The questionnaire is supposed to be filled up for profiling during the second phase. The Maoists have declined to agree to a close-ended questionnaire on what the combatants will do within one year of their discharge. They have maintained at meetings with government and UNMIN representatives that the question should be either open-ended or should have an “other” choice in answer to the question. Their point, officials said, is that if the question is left open-ended as demanded by them, there is a high possibility that the disqualified will seek a cash incentive as a rehabilitation offer and will not choose the vocational training the Peace Ministry and UNMIN are ready to offer.
But the Peace Ministry, UNMIN and other UN agencies based in Kathmandu are reluctant to change the questionnaire. Also, they are opposed of giving any cash incentive to the disqualified because they fear that the money may ultimately go to the UCPN-M, according to a source involved in the process.

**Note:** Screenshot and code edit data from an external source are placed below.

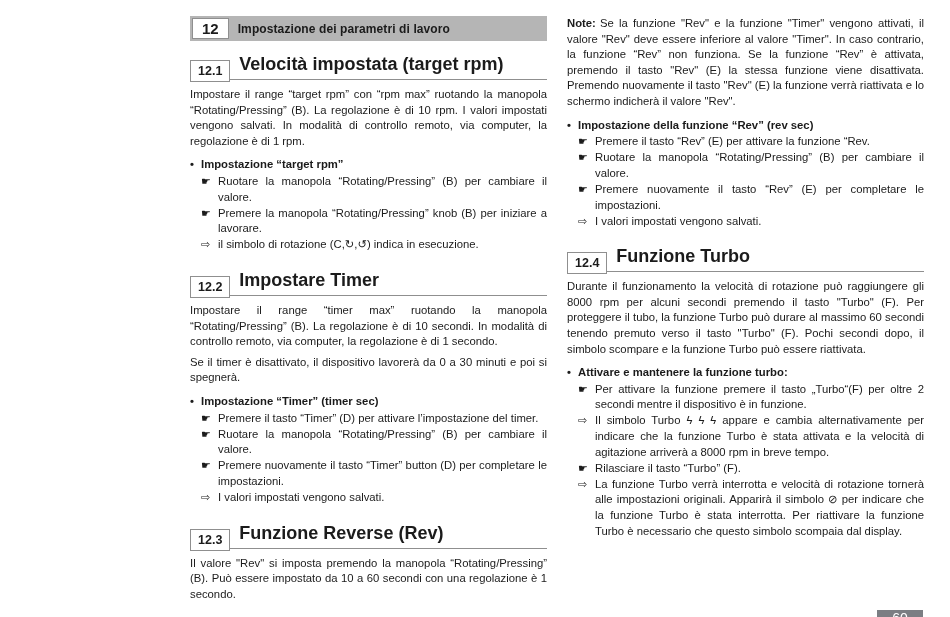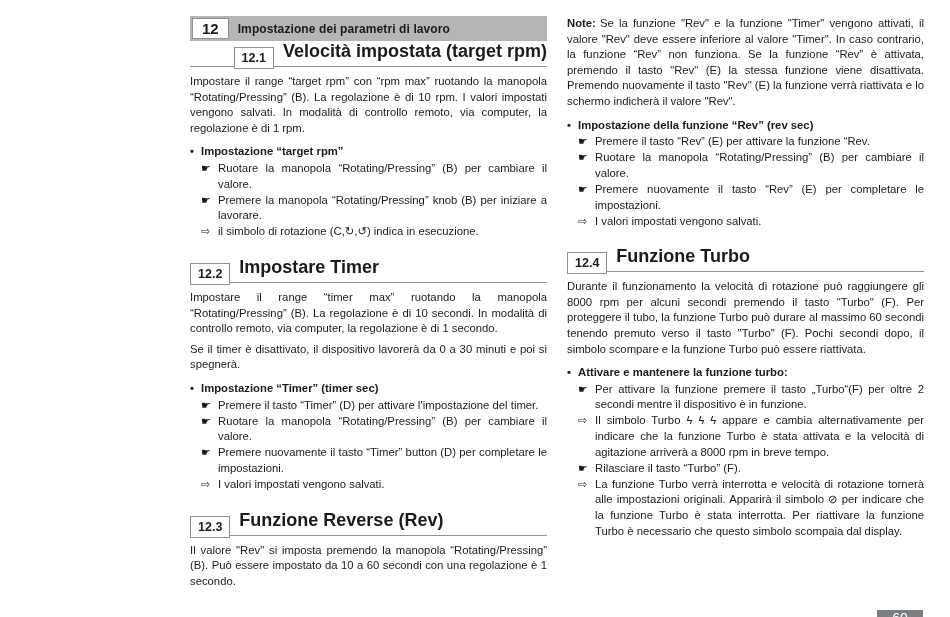--- a/index.html
+++ b/index.html
@@ -13,20 +13,21 @@
   .sheet { position: relative; width: 950px; height: 617px; background: #fff; }
   .col { position: absolute; top: 16px; width: 357px; }
   .col-left  { left: 190px; }
   .col-right { left: 567px; }
 
   
   .main-header {
     display: flex; align-items: stretch;
     background: #b5b5b5;
     padding: 2px;
+    margin-bottom: 13px;
   }
   .main-num {
     background: #fff; border: 1px solid #8f8f8f;
     font-weight: bold; font-size: 15px;
     padding: 1px 9px; display: flex; align-items: center;
   }
   .main-title {
     font-weight: bold; font-size: 12px;
     padding: 2px 0 2px 9px; display: flex; align-items: center;
     letter-spacing: 0.1px;
@@ -42,21 +43,21 @@
   .sub-num {
     background: #fff; border: 1px solid #8f8f8f;
     font-weight: bold; font-size: 12.5px;
     padding: 3px 7px;
     position: relative; top: 3px;
   }
   .sub-title {
     font-weight: bold; font-size: 18px;
     padding: 0 0 4px 9px;
   }
-  .first { margin-top: 0; justify-content: flex-end; }
+  .first { margin-top: 0; }
 
   p.body {
     font-size: 11.3px; line-height: 15.6px;
     text-align: justify;
     margin: 5px 0;
   }
   p.tight { margin: 0 0 5px 0; }
   .inline-bold { font-weight: bold; margin-right: 4px; }
 
   .list-title {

As per the discharge plan, as many as 30 enumerators recruited by the United Nations Development Program (UNDP) were supposed to be deployed under the second phase – also known as profiling – to get the questionnaires filled up by all disqualified combatants. UNDP had planned to train the enumerators this week before their deployment for profiling, according to the Peace Ministry spokesperson.
The second phase is crucial as it will lead to the ultimate discharge of the disqualified combatants, besides providing the information required to design a rehabilitation package. The Peace Ministry and the UN agencies will develop the rehabilitation scheme based on information collected through the questionnaires.
Despite uncertainty over the second phase, Peace Minister Rakam Chemjong says he is optimistic about the commencement of that phase. “The second phase should move ahead at any cost,” he said talking to myrepublica.com on Wednesday.
Deadlock at Special Committee
The meeting of the Special Committee on Supervision, Integration and Rehabilitation of Maoist combatants on Wednesday ended without discussing its agenda. The meeting was supposed to finalize a code of conduct for the combatants and bring them under the command of the Special Committee.
At the very outset of the meeting, Maoist representative on the committee Janardan Sharma asked Prime Minister and chairman of the committee Madhav Kumar Nepal to hold talks with Maoist Chairman Pushpa Kamal Dahal before taking any decision in this regard. Accordingly, the meeting ended after deciding that the prime minister would hold talks with Dahal over the issues.
“The prime minister is going to call Dahal before the next regular meeting scheduled for Sunday,” the source told myrepublica.com on condition of anonymity.
Sharma, emerging from the meeting, also said that the issues of army integration would be settled at the leadership level.